### PROBLEM TO SOLVE
From top to bottom, return the records that follow exactly.

### RECORDS SUPPLIED
'''
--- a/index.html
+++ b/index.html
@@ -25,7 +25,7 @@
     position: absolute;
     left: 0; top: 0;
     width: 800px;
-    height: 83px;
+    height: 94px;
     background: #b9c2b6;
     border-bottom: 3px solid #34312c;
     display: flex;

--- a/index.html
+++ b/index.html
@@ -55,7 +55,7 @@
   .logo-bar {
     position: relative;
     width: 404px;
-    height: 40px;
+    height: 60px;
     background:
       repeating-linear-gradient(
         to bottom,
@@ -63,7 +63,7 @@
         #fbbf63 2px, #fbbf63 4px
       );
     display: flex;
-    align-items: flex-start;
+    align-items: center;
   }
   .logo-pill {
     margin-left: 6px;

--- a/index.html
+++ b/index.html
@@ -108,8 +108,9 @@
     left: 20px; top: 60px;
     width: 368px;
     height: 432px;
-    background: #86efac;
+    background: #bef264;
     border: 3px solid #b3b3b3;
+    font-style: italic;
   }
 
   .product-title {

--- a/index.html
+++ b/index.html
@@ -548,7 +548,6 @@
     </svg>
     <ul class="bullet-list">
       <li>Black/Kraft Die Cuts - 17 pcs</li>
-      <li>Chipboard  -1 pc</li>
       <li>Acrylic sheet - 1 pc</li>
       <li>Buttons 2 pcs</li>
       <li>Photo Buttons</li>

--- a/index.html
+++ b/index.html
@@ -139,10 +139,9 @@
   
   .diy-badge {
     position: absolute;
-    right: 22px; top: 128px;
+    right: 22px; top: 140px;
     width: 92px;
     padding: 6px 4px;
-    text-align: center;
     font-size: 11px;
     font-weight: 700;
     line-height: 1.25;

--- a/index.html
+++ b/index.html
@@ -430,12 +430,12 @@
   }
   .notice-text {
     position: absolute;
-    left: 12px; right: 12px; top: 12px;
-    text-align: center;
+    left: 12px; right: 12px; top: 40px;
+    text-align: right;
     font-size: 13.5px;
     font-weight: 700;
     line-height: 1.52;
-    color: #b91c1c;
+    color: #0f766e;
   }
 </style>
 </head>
'''
### ANSWER BELOW
--- a/index.html
+++ b/index.html
@@ -25,7 +25,7 @@
     position: absolute;
     left: 0; top: 0;
     width: 800px;
-    height: 83px;
+    height: 94px;
     background: #b9c2b6;
     border-bottom: 3px solid #34312c;
     display: flex;

--- a/index.html
+++ b/index.html
@@ -55,7 +55,7 @@
   .logo-bar {
     position: relative;
     width: 404px;
-    height: 40px;
+    height: 60px;
     background:
       repeating-linear-gradient(
         to bottom,
@@ -63,7 +63,7 @@
         #fbbf63 2px, #fbbf63 4px
       );
     display: flex;
-    align-items: flex-start;
+    align-items: center;
   }
   .logo-pill {
     margin-left: 6px;

--- a/index.html
+++ b/index.html
@@ -108,8 +108,9 @@
     left: 20px; top: 60px;
     width: 368px;
     height: 432px;
-    background: #86efac;
+    background: #bef264;
     border: 3px solid #b3b3b3;
+    font-style: italic;
   }
 
   .product-title {

--- a/index.html
+++ b/index.html
@@ -548,7 +548,6 @@
     </svg>
     <ul class="bullet-list">
       <li>Black/Kraft Die Cuts - 17 pcs</li>
-      <li>Chipboard  -1 pc</li>
       <li>Acrylic sheet - 1 pc</li>
       <li>Buttons 2 pcs</li>
       <li>Photo Buttons</li>

--- a/index.html
+++ b/index.html
@@ -139,10 +139,9 @@
   
   .diy-badge {
     position: absolute;
-    right: 22px; top: 128px;
+    right: 22px; top: 140px;
     width: 92px;
     padding: 6px 4px;
-    text-align: center;
     font-size: 11px;
     font-weight: 700;
     line-height: 1.25;

--- a/index.html
+++ b/index.html
@@ -430,12 +430,12 @@
   }
   .notice-text {
     position: absolute;
-    left: 12px; right: 12px; top: 12px;
-    text-align: center;
+    left: 12px; right: 12px; top: 40px;
+    text-align: right;
     font-size: 13.5px;
     font-weight: 700;
     line-height: 1.52;
-    color: #b91c1c;
+    color: #0f766e;
   }
 </style>
 </head>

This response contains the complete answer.